Dass Innenminister Joachim Herrmann (CSU), der für den Verkehr zuständig ist, im Mai 2014 verkündet hat, dass es nur einen dreigleisigen Ausbau bis Eichenau geben werde, ist schlecht für die Pendler, aber gut für die Puchheimer, die einen barrierefreien Zugang brauchen. Der Bürgermeister ist sich des Zweispalts bewusst. "Damit wird der dreigleisige Ausbau zementiert.

Außerdem bekommen die Puchheimer nicht die Lösung, die sie wollten, einen neuen Bahnsteig auf der Nordseite, sondern eine zweite Fußgängerunterführung auf der östlichen Seite des Mittelbahnsteigs. Unter großem Murren hatte sich der Stadtrat im Juni dem Diktat gebeugt.

Immerhin kommt nun Bewegung in die Sache. Seidl hält es für durchaus möglich, dass das Projekt bis 2018 fertig wird. "Vorausgesetzt es gibt keine neuen strategischen Entscheidung, etwa zum Ausbau der Strecke, dann ist das realistisch." Der Bürgermeister möchte im Zuge des Umbaus gleich noch den bestehenden Zugang zum Mittelbahnsteig verbessern. Man sollte prüfen, ob die bestehende Schiebehilfe neben der Treppe verbreitert und abgeflacht werden kann, forderte er. Das war bislang nicht möglich, weil die Treppe sonst zu schmal geworden wäre.

2013 hatten Ministerium und Bahn AG eine Machbarkeitsstudie vorgeschlagen.
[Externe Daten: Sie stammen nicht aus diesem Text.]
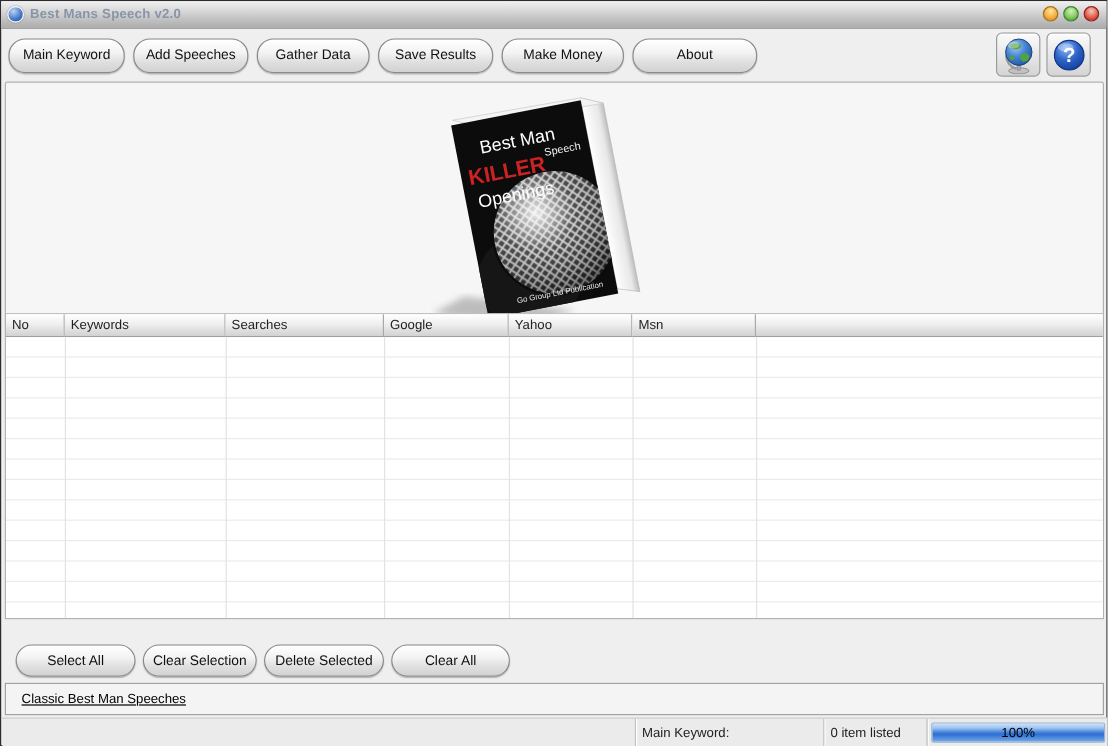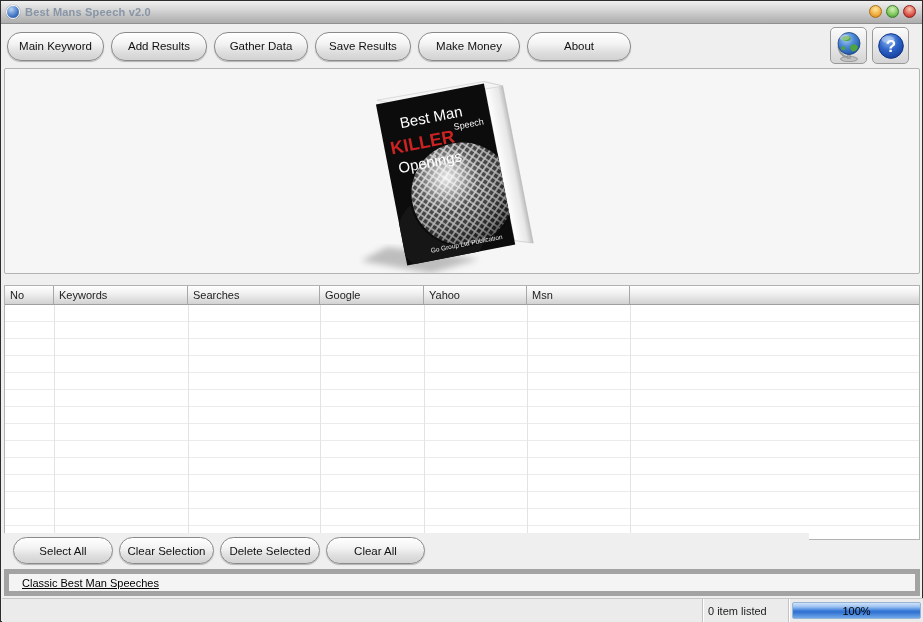--- a/index.html
+++ b/index.html
@@ -70,21 +70,21 @@
 
   
   .image-panel {
     position: absolute; left: 3px; top: 67px; width: 916px; height: 206px;
     background: #f5f6f5; border: 1px solid #b2b2b2; border-radius: 2px;
   }
   .book { position: absolute; left: 354px; top: 8px; width: 210px; height: 196px; }
 
   
   .grid-panel {
-    position: absolute; left: 3px; top: 284px; width: 916px; height: 255px;
+    position: absolute; left: 3px; top: 260px; width: 916px; height: 255px;
     border: 1px solid #b2b2b2; background: #ffffff;
   }
   .thead { display: flex; height: 19px; }
   .th {
     height: 19px; padding: 3px 0 0 5px; font-size: 11px; color: #222;
     background: linear-gradient(#ffffff, #efefef 45%, #dcdcdc 80%, #d2d2d2);
     border-right: 1px solid #a8a8a8; border-bottom: 1px solid #9f9f9f;
     box-shadow: inset 0 1px 0 #ffffff; cursor: pointer;
     white-space: nowrap; overflow: hidden;
   }
@@ -98,40 +98,40 @@
   
   .actionbar {
     position: absolute; left: 1px; top: 532px; width: 807px; height: 35px;
     background: #efefef; display: flex; align-items: center; padding-left: 11px;
   }
   .actionbar .pill { height: 27px; margin-right: 6px; }
 
   
   .linkbar {
     position: absolute; left: 3px; top: 568px; width: 916px; height: 27px;
-    background: #f4f4f4; border: 5px solid #a3a3a3;
+    background: #f4f4f4; border: 1px solid #a3a3a3;
     display: flex; align-items: center; padding-left: 13px;
   }
   .linkbar a { font-size: 11px; color: #000; text-decoration: underline; cursor: pointer; }
 
   
   .statusbar {
     position: absolute; left: 1px; top: 597px; width: 921px; height: 24px;
     background: #ebebeb; border-top: 1px solid #c6c6c6;
     display: flex; align-items: stretch;
   }
   .sb-panel {
     font-size: 11px; color: #222; display: flex; align-items: center;
     border-right: 1px solid #c2c2c2; box-shadow: 1px 0 0 #ffffff;
     padding-left: 5px;
   }
   .sb-empty { flex: 1; }
   .sb-keyword { width: 157px; }
   .sb-items { width: 86px; }
-  .sb-progwrap { width: 134px; display: flex; align-items: center; padding: 3px 2px 3px 3px; }
+  .sb-progwrap { width: 150px; display: flex; align-items: center; padding: 3px 2px 3px 3px; }
   .progress {
     position: relative; width: 100%; height: 17px;
     border: 1px solid #98b4d2; border-radius: 2px; overflow: hidden;
     background: linear-gradient(#cfe3fa, #9cc2f2 25%, #3f7fd9 50%, #2f6fd0 60%, #71a9ea 100%);
   }
   .progress span {
     position: absolute; left: 0; right: 0; top: 2px; text-align: center;
     font-size: 11px; color: #000;
   }
 
@@ -147,21 +147,21 @@
     <span class="title-text">Best Mans Speech v2.0</span>
     <div class="win-controls">
       <span class="wc wc-min"></span>
       <span class="wc wc-max"></span>
       <span class="wc wc-close"></span>
     </div>
   </div>
 
   <div class="toolbar">
     <button class="pill w97">Main Keyword</button>
-    <button class="pill w96">Add Results</button>
+    <button class="pill w96">Add Speeches</button>
     <button class="pill w94">Gather Data</button>
     <button class="pill w96">Save Results</button>
     <button class="pill w102">Make Money</button>
     <button class="pill w104">About</button>
     <div class="toolbar-icons">
       <button class="iconbtn">
         <svg width="28" height="32" viewBox="0 0 28 32">
           <defs>
             <radialGradient id="ocean" cx="38%" cy="30%" r="80%">
               <stop offset="0%" stop-color="#a8ccf2"></stop>
@@ -289,20 +289,24 @@
     <button class="pill w100">Delete Selected</button>
     <button class="pill w99">Clear All</button>
   </div>
 
   <div class="linkbar">
     <a href="#">Classic Best Man Speeches</a>
   </div>
 
   <div class="statusbar">
     <div class="sb-panel sb-empty"></div>
+    <div class="sb-panel sb-keyword">
+      <span>Main Keyword:</span>
+      <span></span>
+    </div>
     <div class="sb-panel sb-items">
       <span>0 item listed</span>
     </div>
     <div class="sb-panel sb-progwrap" style="border-right:none;">
       <div class="progress">
         <span>100%</span>
       </div>
     </div>
   </div>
Neun Varianten wurden geprüft, die meisten sahen vor, am Mittelbahnsteig einen Lift einzubauen. Dazu gab es die Vorschläge einer neuen zweiten Unterführung in der Mitte oder im östlichen Bereich des Bahnhofes anzulegen. Eine Variante beinhaltete einen neuen Außenbahnsteig auf der Nordseite, den die Bahn 2009 in einem Entwurf noch selbst geplant hatte. Die Kosten in Höhe von 890 000 Euro hätten sich Freistaat und Kommune geteilt.

Behinderten- und Seniorenbeirat favorisierten ebenso wie der Stadtrat den "technikfreien" Außenbahnsteig, weil dieser über Rampen zugänglich wäre, ohne Aufzug, der auch mal ausfallen kann. Aber die Bahn AG will den Mittelbahnsteig mit einer Höhe von 76 Zentimetern als Nothalt für Regionalzüge und für Güterwaggons mit Überbreite behalten. Nur eine Seite des Mittelbahnsteigs soll auf 96 Zentimeter für die S-Bahn angehoben und es sollen Lifte eingebaut werden.